As estruturas serão instaladas no interior das arenas ou nas áreas de experiência do torcedor. Os ambientes contarão com iluminação reduzida, isolamento acústico para mitigar o barulho, recursos táteis, assentos confortáveis e televisões projetadas para promover o relaxamento e a regulação sensorial dos usuários, que poderão acessar o local a qualquer momento dos confrontos. O diretor de operações da Copa, Heimo Schirgi, destacou o orgulho de o torneio de 2026 ser o primeiro da história a receber essa designação inclusiva, permitindo que esse público desfrute do espetáculo presencialmente.
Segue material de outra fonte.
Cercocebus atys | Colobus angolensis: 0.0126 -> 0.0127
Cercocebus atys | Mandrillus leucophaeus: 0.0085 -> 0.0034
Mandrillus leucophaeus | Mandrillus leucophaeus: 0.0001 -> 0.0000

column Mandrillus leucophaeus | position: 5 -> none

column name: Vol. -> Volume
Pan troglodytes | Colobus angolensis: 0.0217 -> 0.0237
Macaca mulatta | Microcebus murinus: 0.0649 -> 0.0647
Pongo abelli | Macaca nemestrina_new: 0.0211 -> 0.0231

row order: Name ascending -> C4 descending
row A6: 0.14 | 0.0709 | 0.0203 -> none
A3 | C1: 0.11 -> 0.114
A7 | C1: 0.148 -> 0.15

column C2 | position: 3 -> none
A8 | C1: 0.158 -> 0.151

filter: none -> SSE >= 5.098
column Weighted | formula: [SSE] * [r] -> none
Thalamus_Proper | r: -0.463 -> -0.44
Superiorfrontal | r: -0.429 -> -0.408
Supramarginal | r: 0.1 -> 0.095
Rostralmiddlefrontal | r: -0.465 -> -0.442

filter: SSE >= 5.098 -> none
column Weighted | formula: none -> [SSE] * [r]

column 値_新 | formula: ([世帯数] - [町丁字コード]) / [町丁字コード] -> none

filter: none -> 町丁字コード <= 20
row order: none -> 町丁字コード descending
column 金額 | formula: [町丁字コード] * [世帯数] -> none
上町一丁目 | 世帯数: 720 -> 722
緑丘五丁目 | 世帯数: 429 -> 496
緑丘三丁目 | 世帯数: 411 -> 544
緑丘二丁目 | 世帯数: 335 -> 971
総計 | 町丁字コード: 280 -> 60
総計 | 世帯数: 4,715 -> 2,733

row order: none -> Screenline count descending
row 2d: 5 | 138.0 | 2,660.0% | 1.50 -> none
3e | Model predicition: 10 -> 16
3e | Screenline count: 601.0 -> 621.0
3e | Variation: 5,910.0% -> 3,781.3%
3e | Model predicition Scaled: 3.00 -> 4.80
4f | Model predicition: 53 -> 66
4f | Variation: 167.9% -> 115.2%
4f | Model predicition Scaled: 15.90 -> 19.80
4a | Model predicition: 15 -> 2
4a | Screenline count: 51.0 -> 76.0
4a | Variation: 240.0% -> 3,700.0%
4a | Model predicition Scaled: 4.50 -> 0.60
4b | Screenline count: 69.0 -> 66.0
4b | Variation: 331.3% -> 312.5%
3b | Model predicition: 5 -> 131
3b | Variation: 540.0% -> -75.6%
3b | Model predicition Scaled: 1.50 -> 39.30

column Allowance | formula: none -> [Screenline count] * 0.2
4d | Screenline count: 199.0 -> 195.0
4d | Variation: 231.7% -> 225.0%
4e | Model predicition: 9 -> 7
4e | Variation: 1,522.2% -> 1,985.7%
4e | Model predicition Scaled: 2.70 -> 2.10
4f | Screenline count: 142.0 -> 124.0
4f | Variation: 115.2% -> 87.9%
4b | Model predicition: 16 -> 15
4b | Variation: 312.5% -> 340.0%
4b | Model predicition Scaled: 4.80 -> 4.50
Dados da Fifa indicam que entre 5% e 16,5% da população mundial possui alguma necessidade ligada ao processamento de estímulos sensoriais, o que torna ambientes com aglomerações e ruídos intensos um desafio. Para Danielle Vilhena, diretora de operações e projetos da Agência End to End, a implementação dessas salas e de recursos como a audiodescrição representa uma evolução crucial para a democratização do acesso e envia uma mensagem forte de pertencimento a toda a indústria do esporte. No Brasil, essa tendência de inclusão para pessoas com autismo já é realidade em arenas como o Nubank Parque, Beira-Rio, Alfredo Jaconi e Arena Pantanal.